In his book “Tudor Children”, Nicholas Orme writes of how attitudes towards the burial of stillborn infants were changing as he Reformation took hold. He explains that new church laws were drafted in 1535 which forbade burial in consecrated ground only to people who had committed suicide and those who’d been excommunicated. Further laws were drawn up in 1553, but none of them were passed. And although London preacher William Hubbock in 1595 wrote a treatise arguing that young children did not need baptism to receive eternal life, and there were others who held his view, in the 19th century people were STILL trying to get around the rules by secretly placing the baby in the coffin of a person awaiting burial or burying the baby just inside the churchyard wall in an unmarked grave.
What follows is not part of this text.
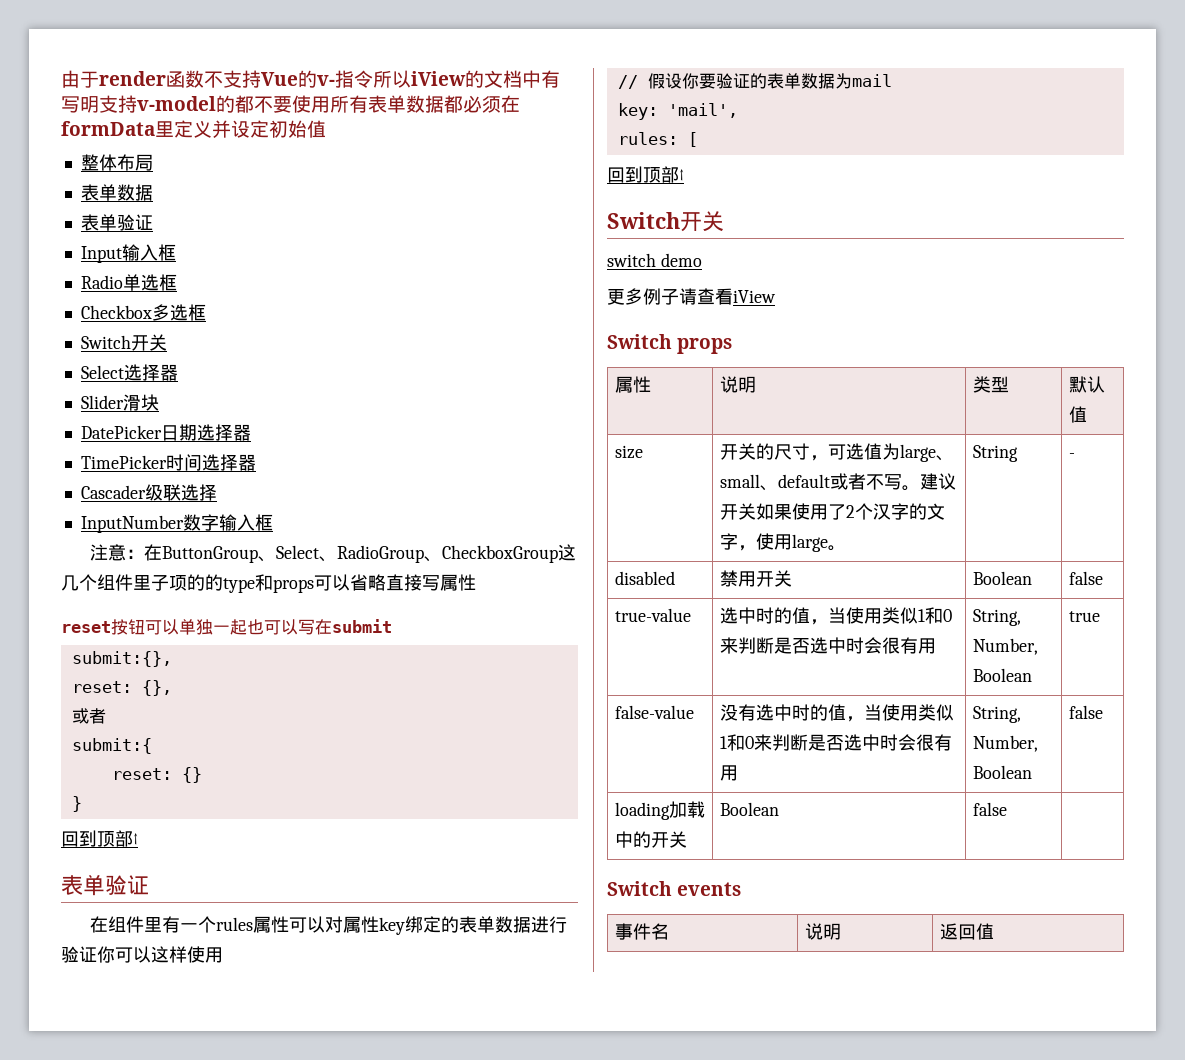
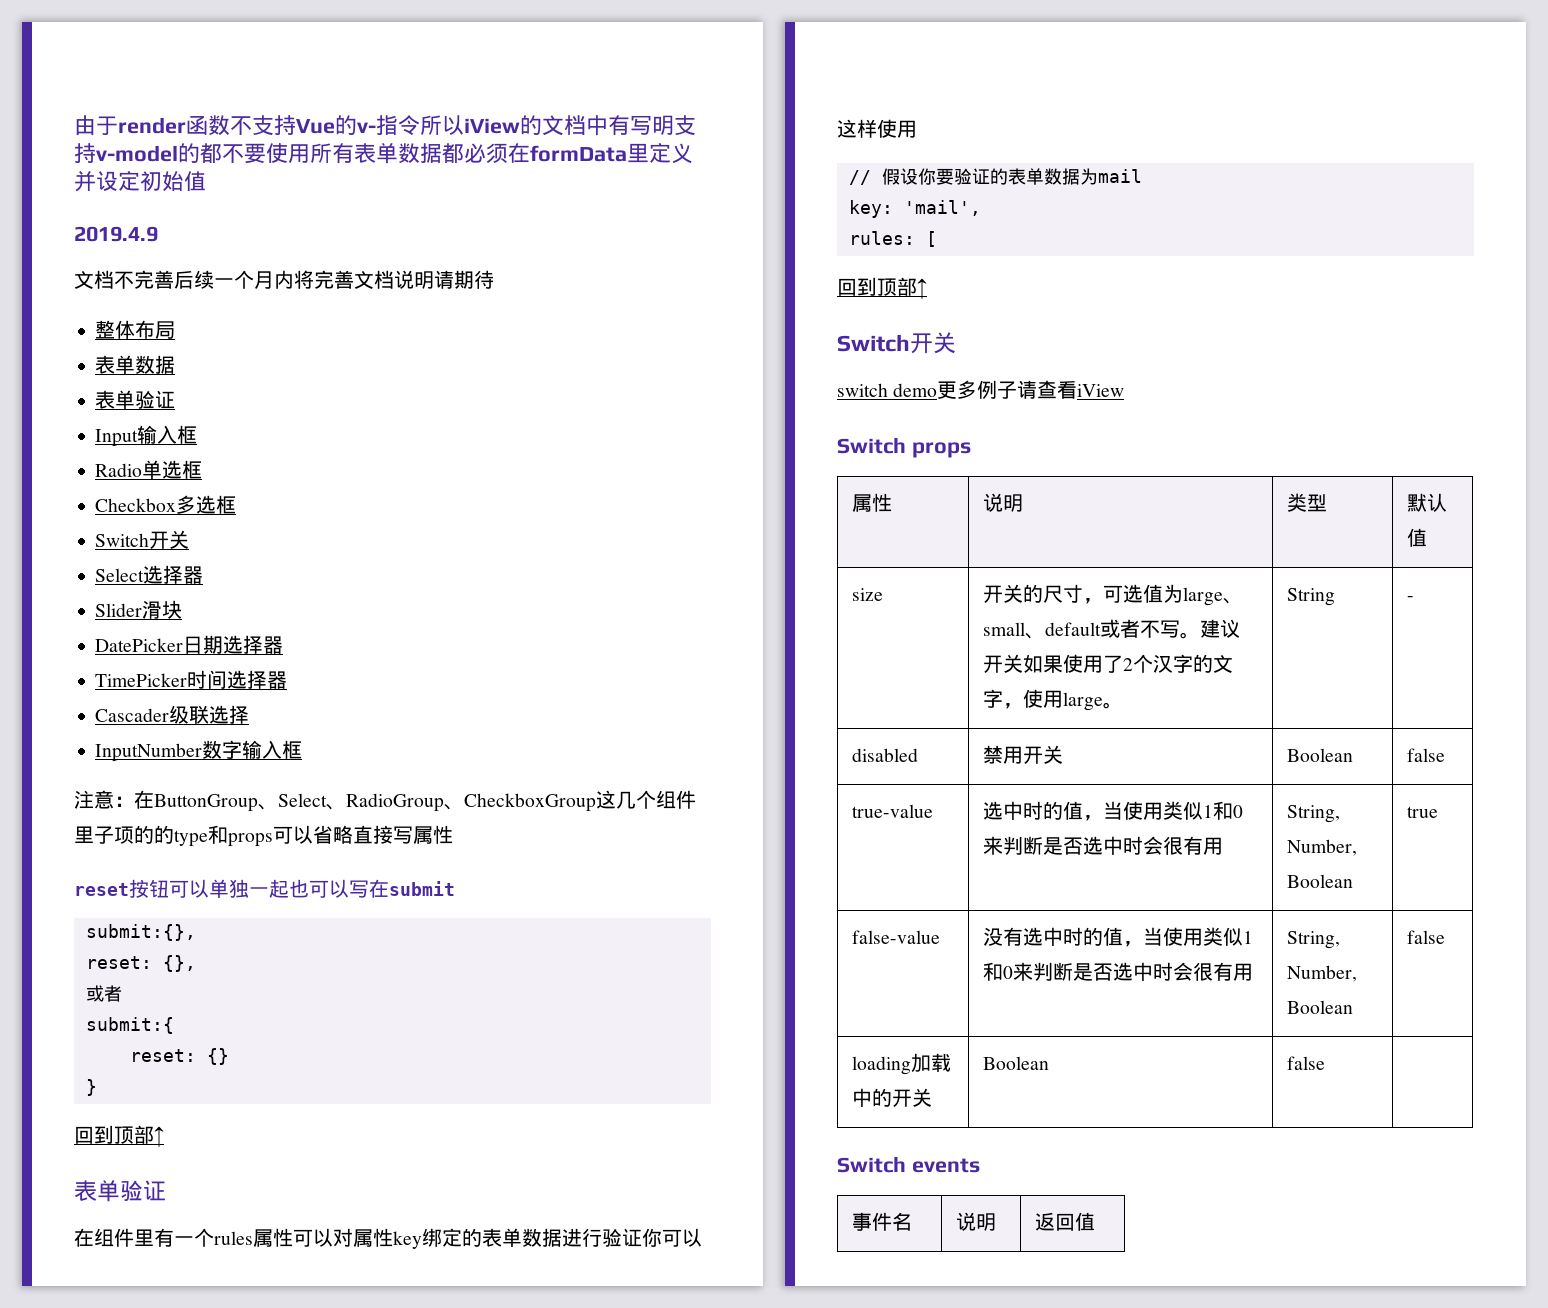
(326, 129) none -> [74,226,158,242] [74,270,494,289] // 2019.4.9 // 文档不完善后续一个月内将完善文档说明请期待
(702, 260) // -> (938, 390) none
It’s good that attitudes have now changed and that proper funerals can be arranged for these babies.
It is a terribly sad subject, but I’d like to think that in the 16th century there were rebellious midwives who helped families by baptising their lost babies as if they were alive and perhaps even pretending to the parents that the baby had taken at least one breath. This would have allowed them to grieve without the added worry about the fate of their child’s soul.
I’m sorry for the macabre and awfully sad subject, but it is a question I’m asked a lot. Unfortunately, it’s one I just can’t answer fully, but I hope I’ve shared enough interesting information with you.
By the way, from the 17th century, in Ireland, special children’s burial grounds began to be established especially for unbaptised infants, but also for others who could not be buried in consecrated ground, and people treated these burial grounds just the same as consecrated ones. It is an interesting subject once you start digging, excuse the terrible pun there.
Thank you for joining me today and I send special love to any of you who have lost babies.